JSTARS, unlike AWACS, didn't operate with an air component alone, because it was one thing to track objects in the skies as AWACS did, but another to be flying hundreds of miles slant-range of ground-based targets and thereby fall victim to false returns common to slang-ranging. The airborne component of JSTARS was only one-half of the system; it was actually a ground/air system.
Breaux was not surprised either by the heavy defensive resistance or the new intel that enemy troops were advancing. Contingency plans had included the very obvious and distinct possibility that a battalion of invading Americans might just happen to alert Iranian forces to the fact they were coming under coordinated attack. Sand Viper's OPPLAN took this development — and other, even worse, scenarios — into consideration and provided for extraction under fire, should such become necessary. In the meantime, whatever jokers the Pasdaran was about to deal SFOD-O were still far enough away to worry about later. Right now, the force had its work cut out for it.

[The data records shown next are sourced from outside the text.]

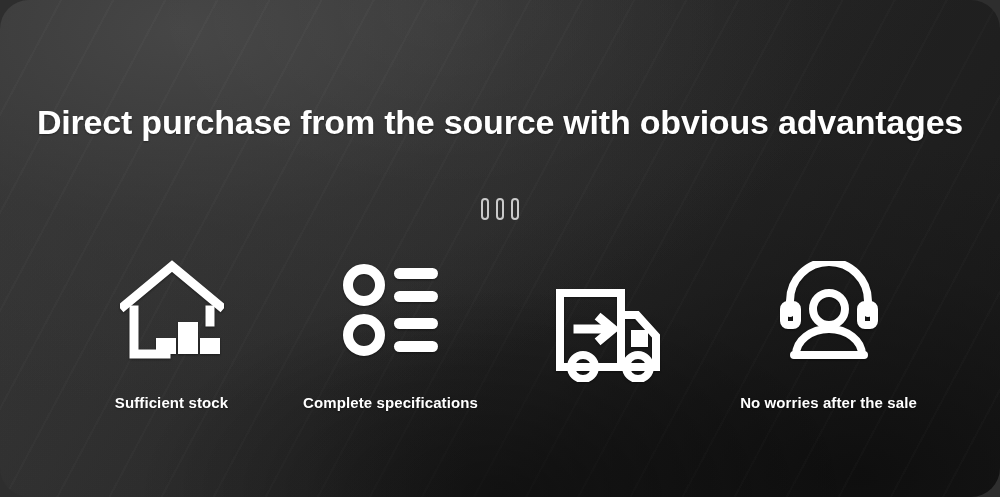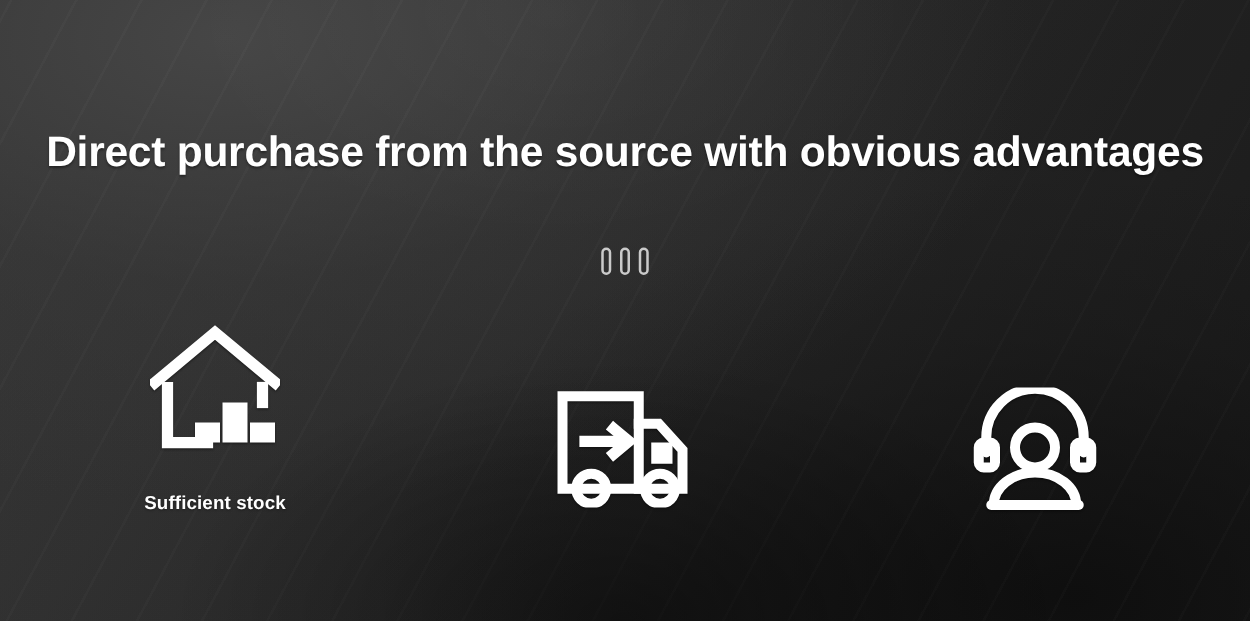--- a/index.html
+++ b/index.html
@@ -19,6 +19,7 @@
       radial-gradient(ellipse 900px 520px at 18% 6%, rgba(72,72,72,0.95) 0%, rgba(58,58,58,0.55) 38%, rgba(40,40,40,0) 72%),
       radial-gradient(ellipse 700px 420px at 86% 96%, rgba(12,12,12,0.85) 0%, rgba(20,20,20,0.35) 50%, rgba(30,30,30,0) 80%),
       linear-gradient(122deg, #383838 0%, #313131 26%, #272727 52%, #202020 74%, #1a1a1a 100%);
+    border-radius: 29px;
   }
   
   .banner::before {

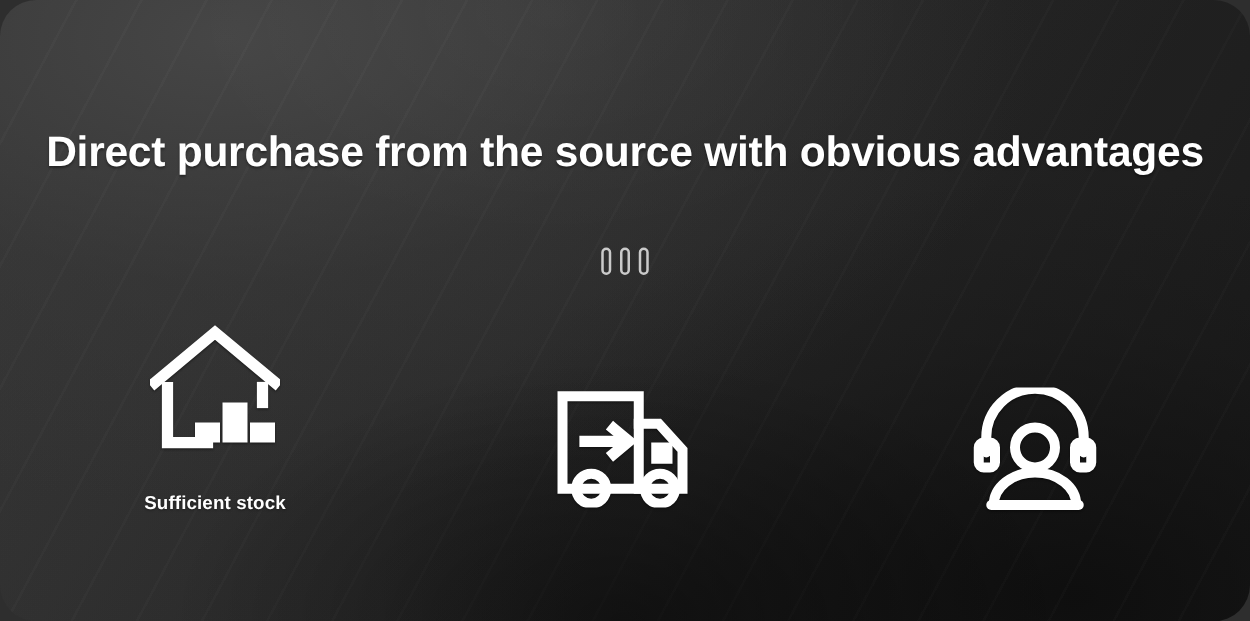--- a/index.html
+++ b/index.html
@@ -82,7 +82,7 @@
     right:62px;
     display:flex;
     justify-content:space-between;
-    align-items:flex-end;
+    align-items:center;
   }
   .feature {
     width:220px;

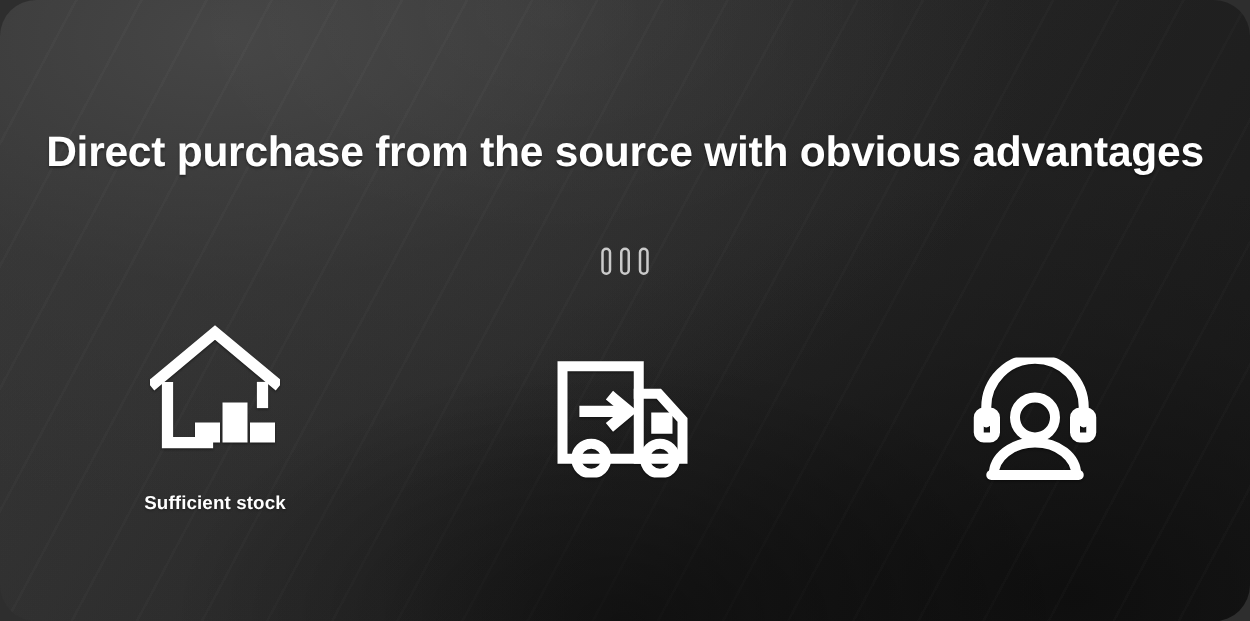--- a/index.html
+++ b/index.html
@@ -137,6 +137,19 @@
         <span class="caption">Sufficient stock</span>
       </div>
 
+      <div class="feature">
+        <span class="glyph">
+          <svg width="100" height="96" viewBox="0 0 100 96" fill="none">
+            <circle cx="23" cy="23" r="16" stroke="#ffffff" stroke-width="10" fill="none"></circle>
+            <circle cx="23" cy="73" r="16" stroke="#ffffff" stroke-width="10" fill="none"></circle>
+            <rect x="53" y="6" width="44" height="11" rx="5.5" fill="#ffffff"></rect>
+            <rect x="53" y="29" width="44" height="11" rx="5.5" fill="#ffffff"></rect>
+            <rect x="53" y="56" width="44" height="11" rx="5.5" fill="#ffffff"></rect>
+            <rect x="53" y="79" width="44" height="11" rx="5.5" fill="#ffffff"></rect>
+          </svg>
+        </span>
+        <span class="caption">Complete specifications</span>
+      </div>
 
       <div class="feature">
         <span class="glyph">

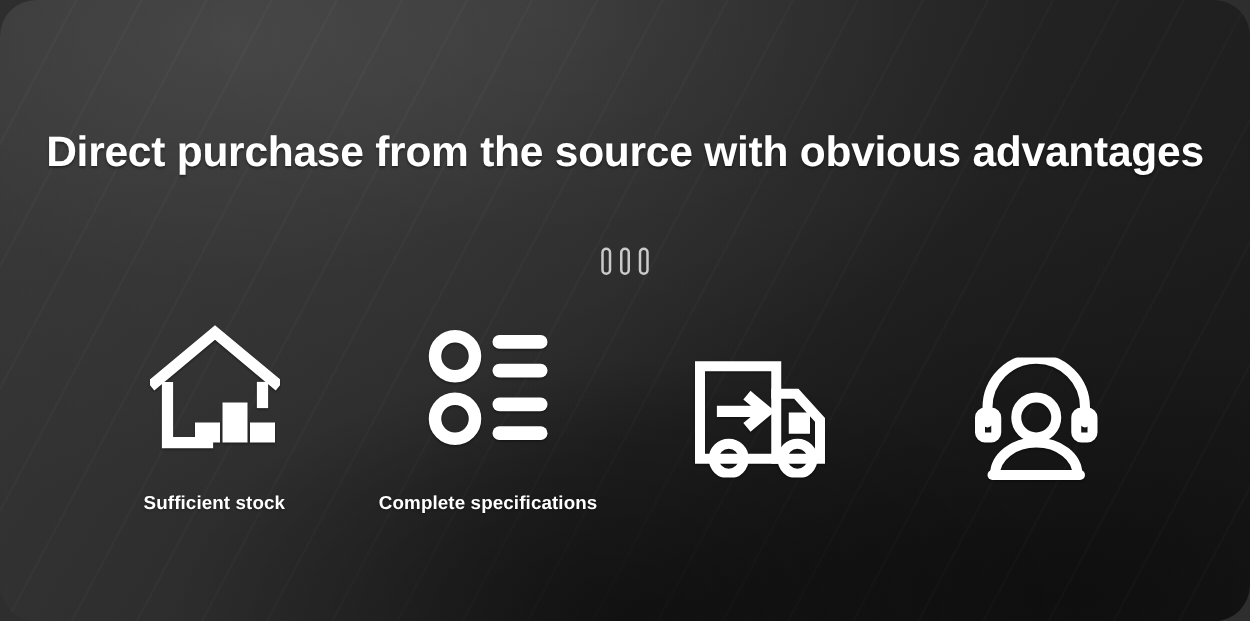--- a/index.html
+++ b/index.html
@@ -176,6 +176,7 @@
             <path d="M15 94 H85" stroke-linecap="round"></path>
           </svg>
         </span>
+        <span class="caption">No worries after the sale</span>
       </div>
 
     </div>

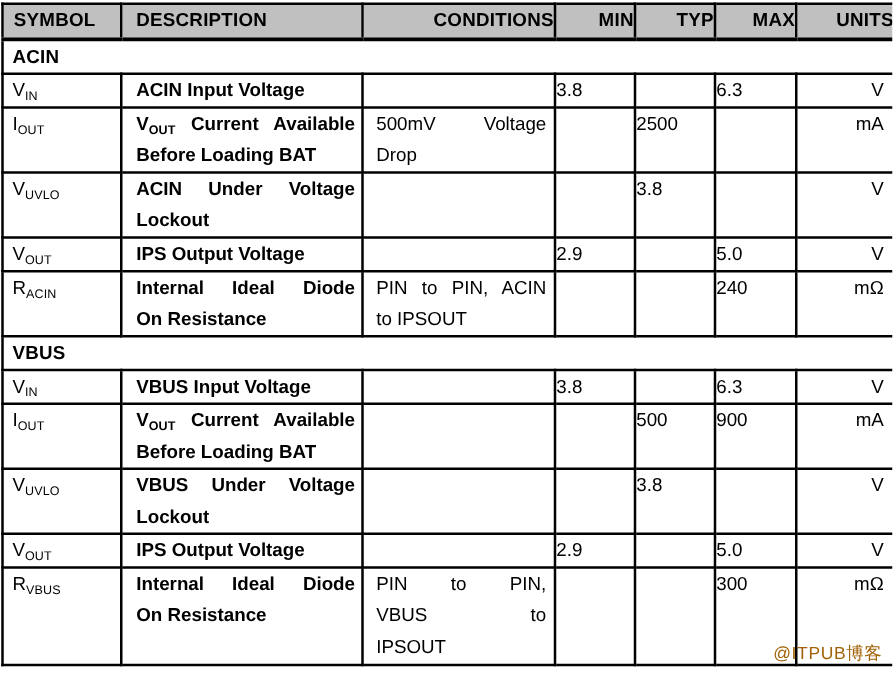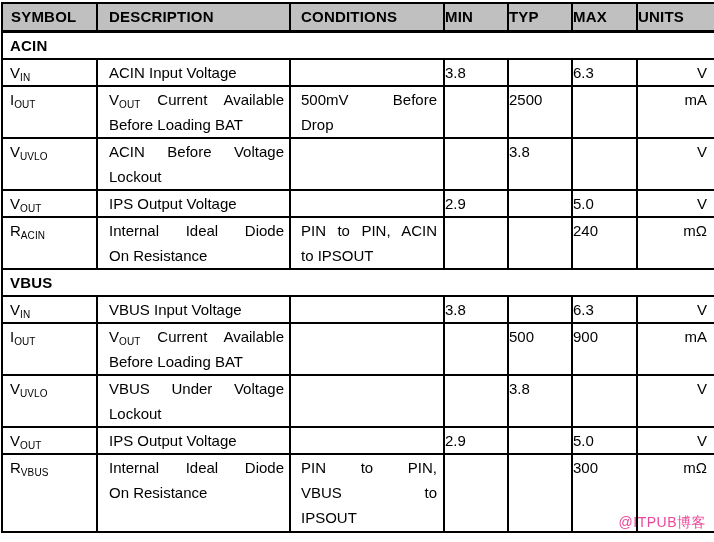--- a/index.html
+++ b/index.html
@@ -46,7 +46,7 @@
     padding-left: 8px;
   }
   table.spec thead th.col-description { padding-left: 11px; }
-  table.spec thead th.col-conditions { padding-left: 10px; }
+  table.spec thead th.col-conditions { padding-left: 10px; text-align: right; }
 
   
   tr.section td {

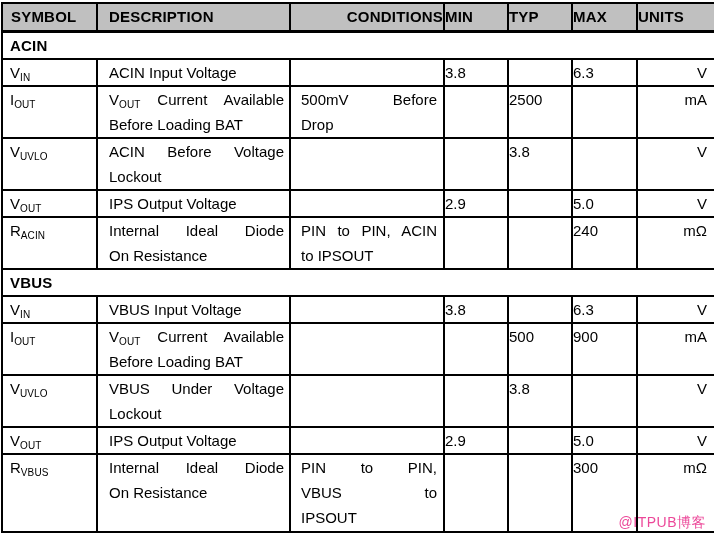--- a/index.html
+++ b/index.html
@@ -36,7 +36,7 @@
     height: 28px;
     line-height: 26px;
     border-bottom: 3px solid #000000;
-    text-align: left;
+    text-align: right;
     letter-spacing: 0.2px;
   }
   table.spec thead th.col-symbol,

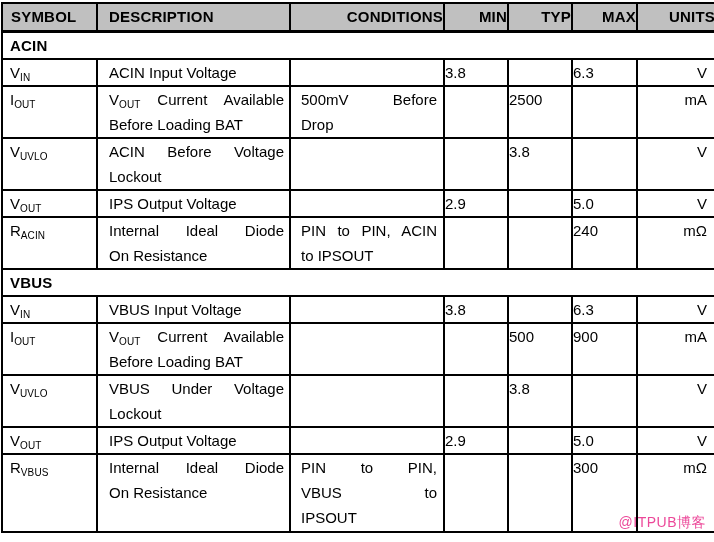--- a/index.html
+++ b/index.html
@@ -58,7 +58,7 @@
 
   
   td.cell-symbol      { padding-left: 7px;  padding-right: 3px; }
-  td.cell-description { padding-left: 11px; padding-right: 5px; }
+  td.cell-description { padding-left: 11px; padding-right: 5px; font-weight: bold; }
   td.cell-conditions  { padding-left: 10px; padding-right: 6px; }
   td.cell-min, td.cell-typ, td.cell-max { text-align: left; }
   td.cell-units       { text-align: right; padding-right: 8px; }

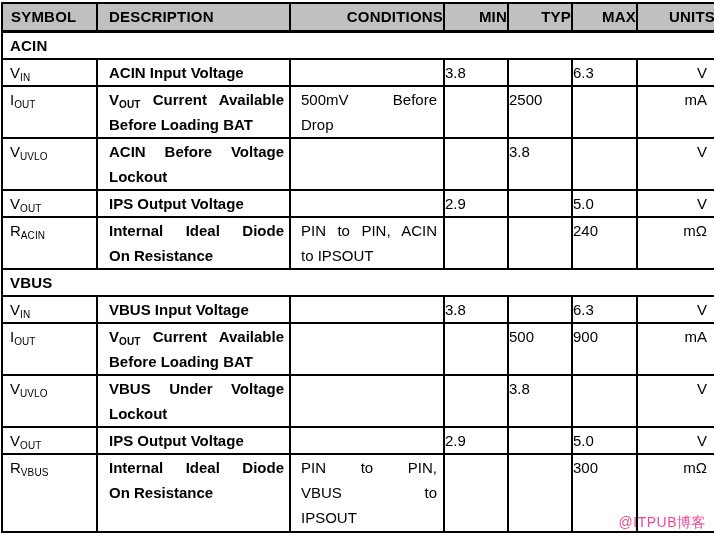--- a/index.html
+++ b/index.html
@@ -146,7 +146,7 @@
             <div class="line">Before Loading BAT</div>
           </td>
           <td class="cell-conditions">
-            <div class="line just">500mV Before</div>
+            <div class="line just">500mV Voltage</div>
             <div class="line">Drop</div>
           </td>
           <td class="cell-min">

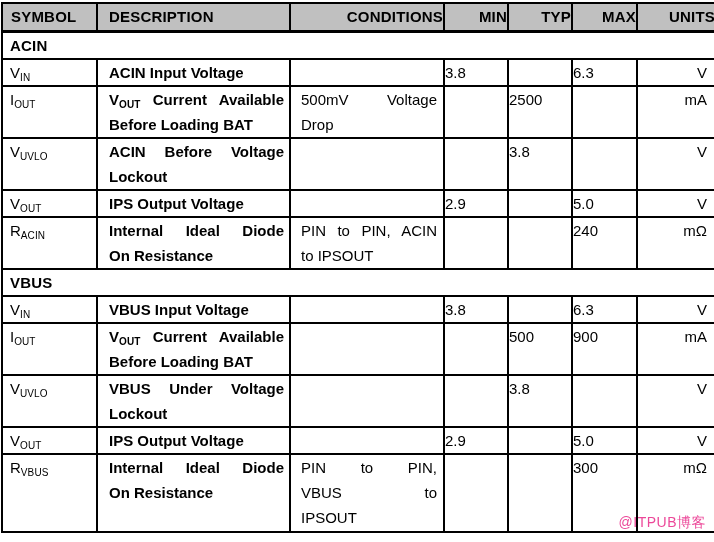--- a/index.html
+++ b/index.html
@@ -167,7 +167,7 @@
             <div class="line">V<sub>UVLO</sub></div>
           </td>
           <td class="cell-description">
-            <div class="line just">ACIN Before Voltage</div>
+            <div class="line just">ACIN Under Voltage</div>
             <div class="line">Lockout</div>
           </td>
           <td class="cell-conditions">

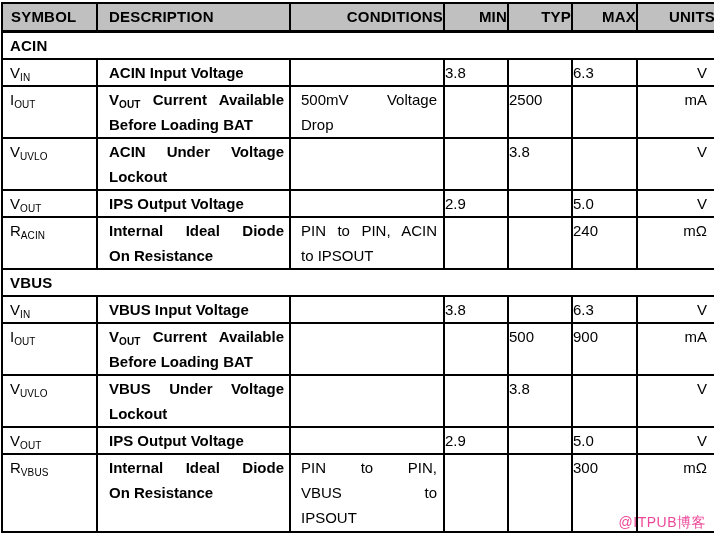--- a/index.html
+++ b/index.html
@@ -80,7 +80,7 @@
     top: 514px;
     right: 8px;
     font-size: 14px;
-    color: #ec4899;
+    color: #a16207;
     letter-spacing: 0.5px;
     pointer-events: none;
   }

Breaux's assault troops were home free in some places, bogged down under fire in others, and mopping up suppressed resistance in yet others still. Blue Man was still on his rooftop, commanding a bird's eye view of the unfolding developments on the ground, while the building itself was in the hands of an Eagle Patcher security detail, part of whose role was to set up an O.P. and aid Blue Man as spotters from above.
On Breaux's end of the fight, the perimeter was already in friendly hands. Breaux wasted no time in joining one of the squads that were hunting for the super gun tubes and/or hybrid ammunition thought to be hidden somewhere on the estate. Breaux had been back-briefed and knew where the likely hiding places might be located.
His crew's job was to clear those hiding places of opposition, carefully search them, and destroy any weapons of mass destruction that were discovered.
Three squads had been assigned the task of locating and destroying weapons of mass destruction and precision machinery found on the estate. These squads, numbering six combat personnel each, now hit their assigned search areas.
Each squad had been briefed in what the search areas were suspected of harboring, in the type of threats they might face, and in what to do if they found anything. From downloaded satellite imagery, sand table models had been constructed. The squads had used the models to help plan their ends of the mission, and had also used the Ground Soldier Ensemble system's computerized TACMARS mission planning system.